*To do*: Having found the line containing "the call-in decision." in the data below, reproduce that line and each one after it to the end, exactly, and include nothing else.

*Listed records*:
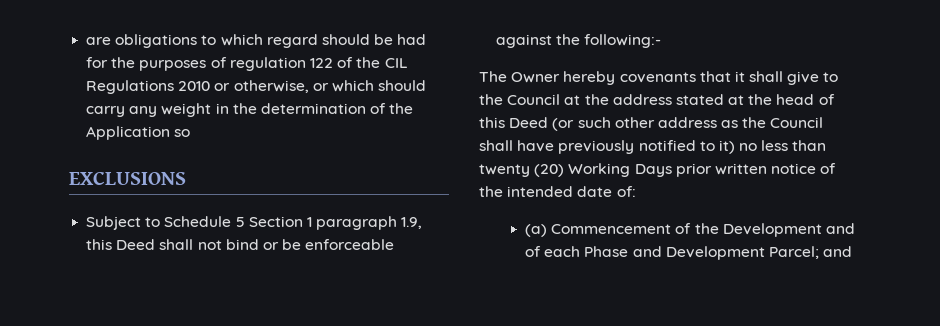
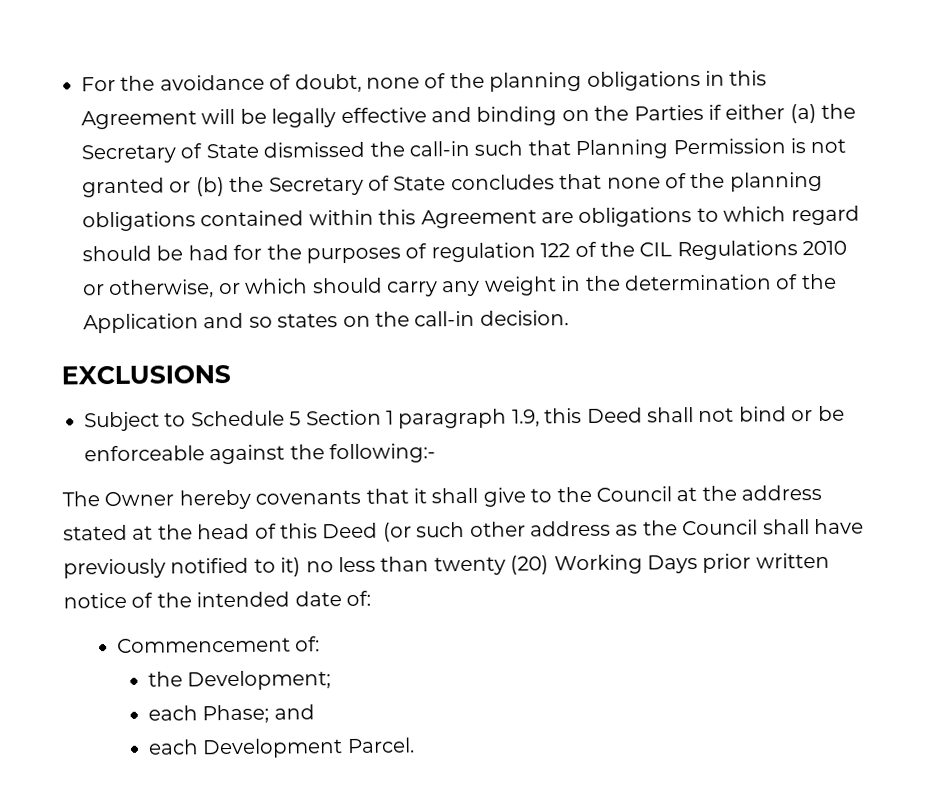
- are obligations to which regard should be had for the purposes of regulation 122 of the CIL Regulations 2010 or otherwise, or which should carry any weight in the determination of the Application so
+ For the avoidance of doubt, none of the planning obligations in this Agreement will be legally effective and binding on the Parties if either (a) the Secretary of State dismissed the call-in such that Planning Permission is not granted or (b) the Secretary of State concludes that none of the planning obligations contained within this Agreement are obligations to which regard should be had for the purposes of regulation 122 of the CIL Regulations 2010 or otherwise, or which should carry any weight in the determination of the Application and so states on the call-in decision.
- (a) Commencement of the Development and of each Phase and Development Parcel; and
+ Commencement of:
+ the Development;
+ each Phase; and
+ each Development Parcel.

*Written response*:
+ For the avoidance of doubt, none of the planning obligations in this Agreement will be legally effective and binding on the Parties if either (a) the Secretary of State dismissed the call-in such that Planning Permission is not granted or (b) the Secretary of State concludes that none of the planning obligations contained within this Agreement are obligations to which regard should be had for the purposes of regulation 122 of the CIL Regulations 2010 or otherwise, or which should carry any weight in the determination of the Application and so states on the call-in decision.
- (a) Commencement of the Development and of each Phase and Development Parcel; and
+ Commencement of:
+ the Development;
+ each Phase; and
+ each Development Parcel.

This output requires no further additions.